[[ Records for this task open ]]
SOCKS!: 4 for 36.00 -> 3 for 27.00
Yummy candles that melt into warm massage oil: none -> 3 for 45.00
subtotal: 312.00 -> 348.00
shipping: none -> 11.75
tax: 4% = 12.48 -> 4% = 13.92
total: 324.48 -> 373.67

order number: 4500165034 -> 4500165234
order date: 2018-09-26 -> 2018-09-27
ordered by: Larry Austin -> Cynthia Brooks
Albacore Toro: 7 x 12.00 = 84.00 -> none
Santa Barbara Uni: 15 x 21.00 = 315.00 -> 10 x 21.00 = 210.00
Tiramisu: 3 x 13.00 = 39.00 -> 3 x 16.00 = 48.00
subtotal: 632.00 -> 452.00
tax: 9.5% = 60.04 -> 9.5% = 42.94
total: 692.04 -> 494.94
[[ Records for this task closed ]]
[[ Records for this task open ]]
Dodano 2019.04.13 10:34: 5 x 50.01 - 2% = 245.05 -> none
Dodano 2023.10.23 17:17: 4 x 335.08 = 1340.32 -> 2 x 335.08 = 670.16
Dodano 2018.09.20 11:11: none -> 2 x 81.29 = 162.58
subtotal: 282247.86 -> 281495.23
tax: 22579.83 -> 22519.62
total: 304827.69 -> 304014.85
[[ Records for this task closed ]]
[[ Records for this task open ]]
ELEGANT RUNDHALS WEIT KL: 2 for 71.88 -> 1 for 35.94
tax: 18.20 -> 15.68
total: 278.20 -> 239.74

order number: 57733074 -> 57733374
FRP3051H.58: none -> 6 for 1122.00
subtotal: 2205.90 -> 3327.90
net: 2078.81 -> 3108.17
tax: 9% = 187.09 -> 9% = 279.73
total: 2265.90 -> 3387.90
[[ Records for this task closed ]]
• **Prompt**
In the entries above, one line contains "subtotal: 632.00 -> 452.00" and another contains "total: 692.04 -> 494.94". Reproduce exactly those two lines and the lines between them, nothing else.

• **The completed task**
subtotal: 632.00 -> 452.00
tax: 9.5% = 60.04 -> 9.5% = 42.94
total: 692.04 -> 494.94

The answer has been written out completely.